→ Aim of the task
Would you set down the lines running from the one that holds "- Wenn Sie den" to the final line of the listing, both included, exactly and with no others?

→ Records shown
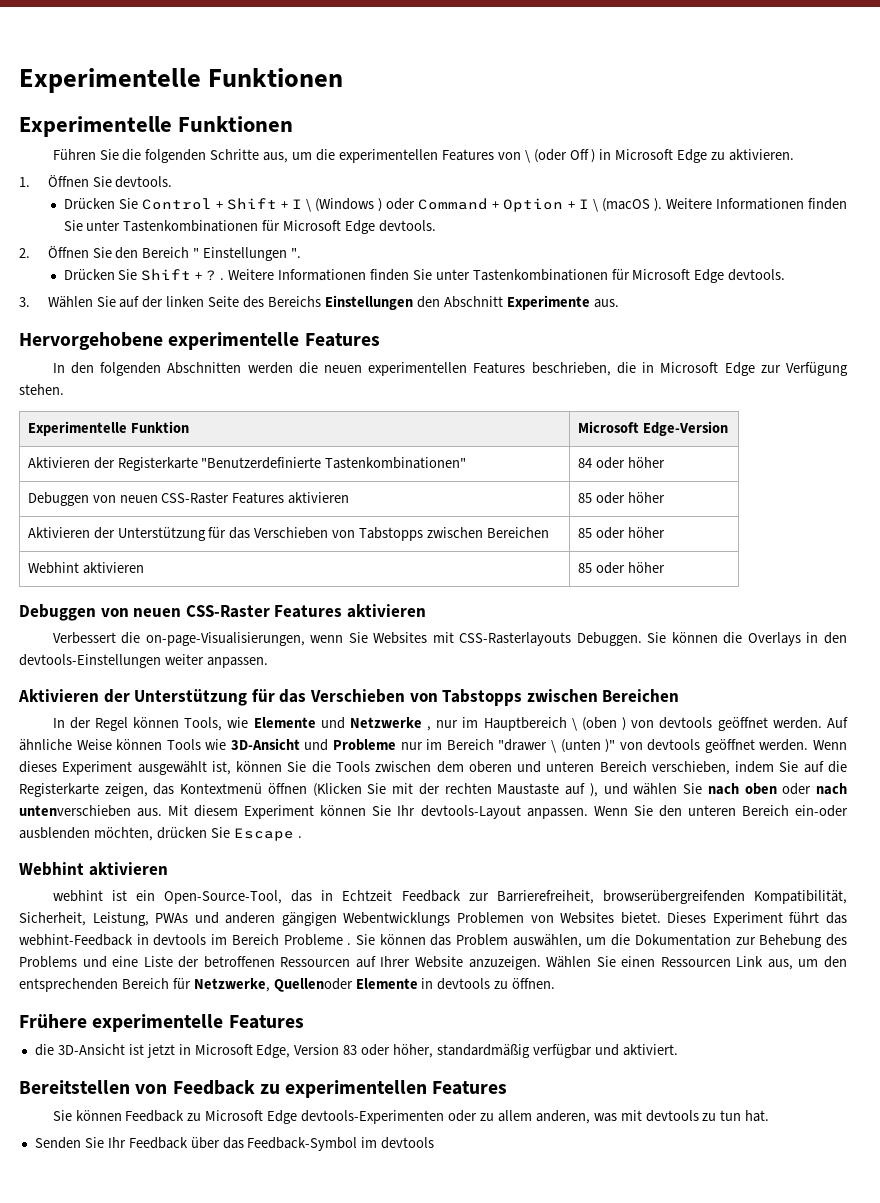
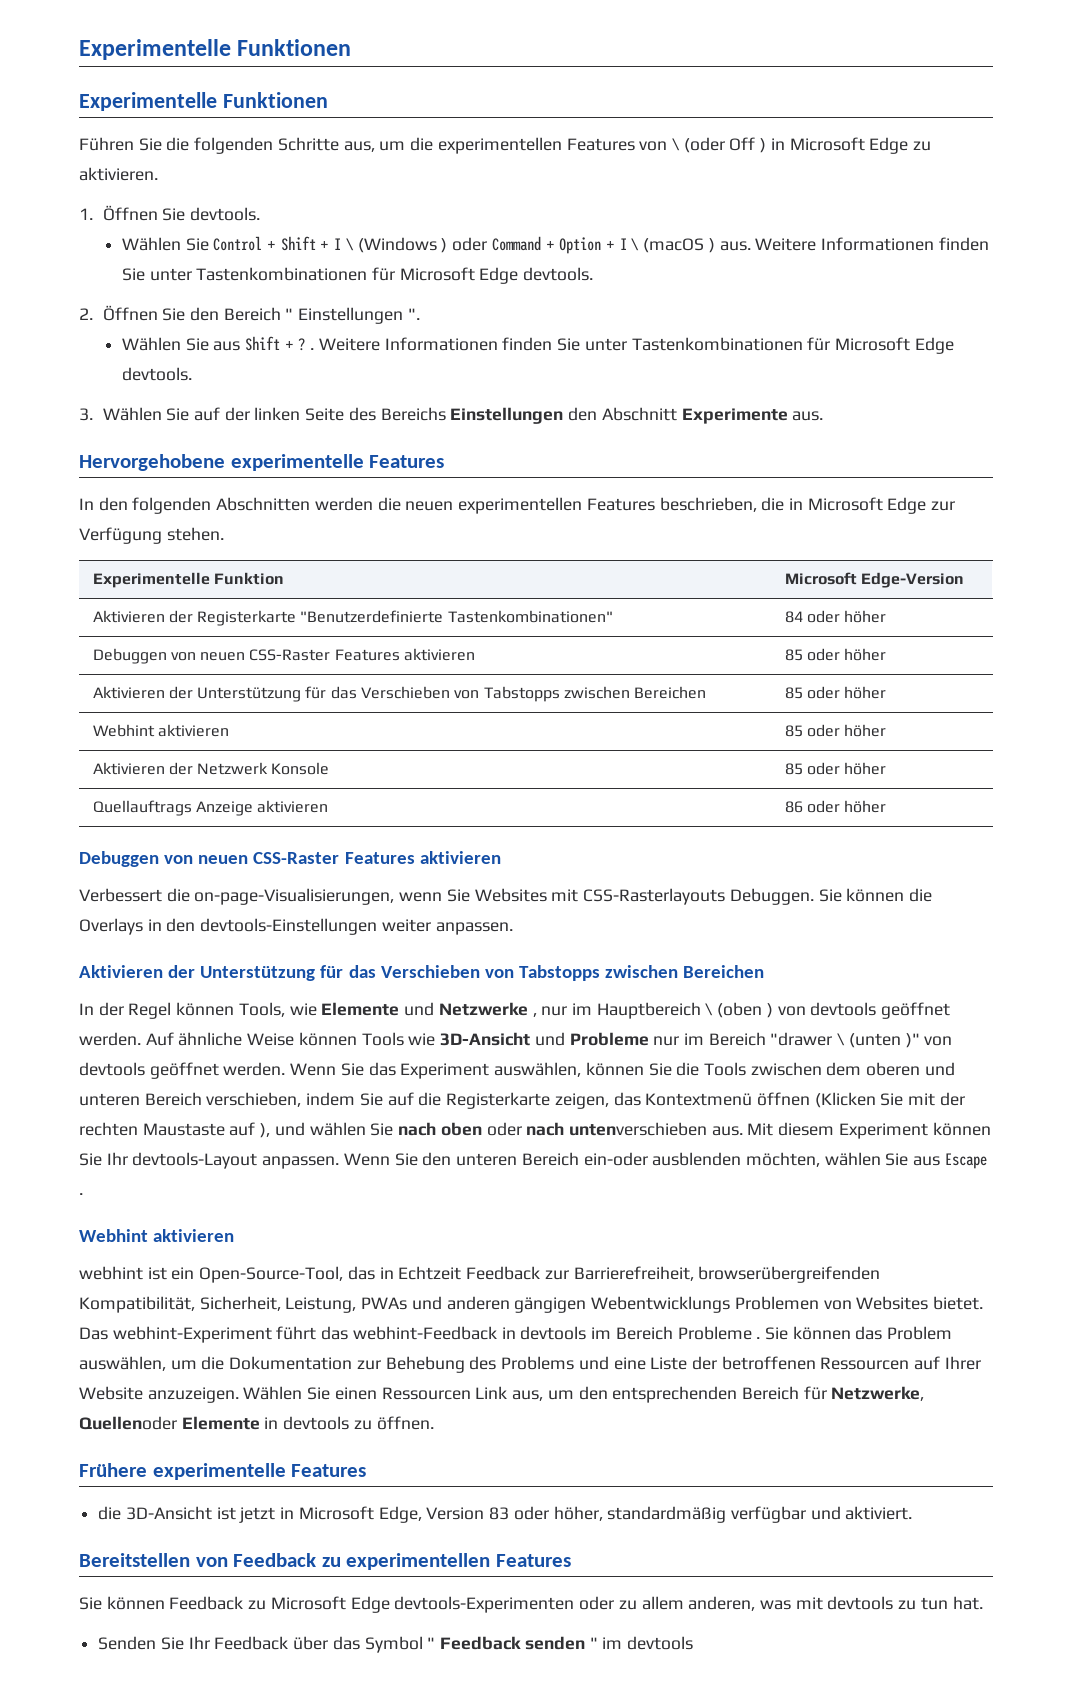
- Drücken Sie Control + Shift + I \ (Windows ) oder Command + Option + I \ (macOS ).
+ Wählen Sie Control + Shift + I \ (Windows ) oder Command + Option + I \ (macOS ) aus.
- Drücken Sie Shift + ? .
+ Wählen Sie aus Shift + ? .
+ Aktivieren der Netzwerk Konsole | 85 oder höher
+ Quellauftrags Anzeige aktivieren | 86 oder höher
- Wenn dieses Experiment ausgewählt ist, können Sie die Tools zwischen dem oberen und unteren Bereich verschieben, indem Sie auf die Registerkarte zeigen, das Kontextmenü öffnen (Klicken Sie mit der rechten Maustaste auf ), und wählen Sie nach oben oder nach untenverschieben aus.
+ Wenn Sie das Experiment auswählen, können Sie die Tools zwischen dem oberen und unteren Bereich verschieben, indem Sie auf die Registerkarte zeigen, das Kontextmenü öffnen (Klicken Sie mit der rechten Maustaste auf ), und wählen Sie nach oben oder nach untenverschieben aus.
- Wenn Sie den unteren Bereich ein-oder ausblenden möchten, drücken Sie Escape .
+ Wenn Sie den unteren Bereich ein-oder ausblenden möchten, wählen Sie aus Escape .
- Dieses Experiment führt das webhint-Feedback in devtools im Bereich Probleme .
+ Das webhint-Experiment führt das webhint-Feedback in devtools im Bereich Probleme .
- Senden Sie Ihr Feedback über das Feedback-Symbol im devtools
+ Senden Sie Ihr Feedback über das Symbol " Feedback senden " im devtools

→ Output
- Wenn Sie den unteren Bereich ein-oder ausblenden möchten, drücken Sie Escape .
+ Wenn Sie den unteren Bereich ein-oder ausblenden möchten, wählen Sie aus Escape .
- Dieses Experiment führt das webhint-Feedback in devtools im Bereich Probleme .
+ Das webhint-Experiment führt das webhint-Feedback in devtools im Bereich Probleme .
- Senden Sie Ihr Feedback über das Feedback-Symbol im devtools
+ Senden Sie Ihr Feedback über das Symbol " Feedback senden " im devtools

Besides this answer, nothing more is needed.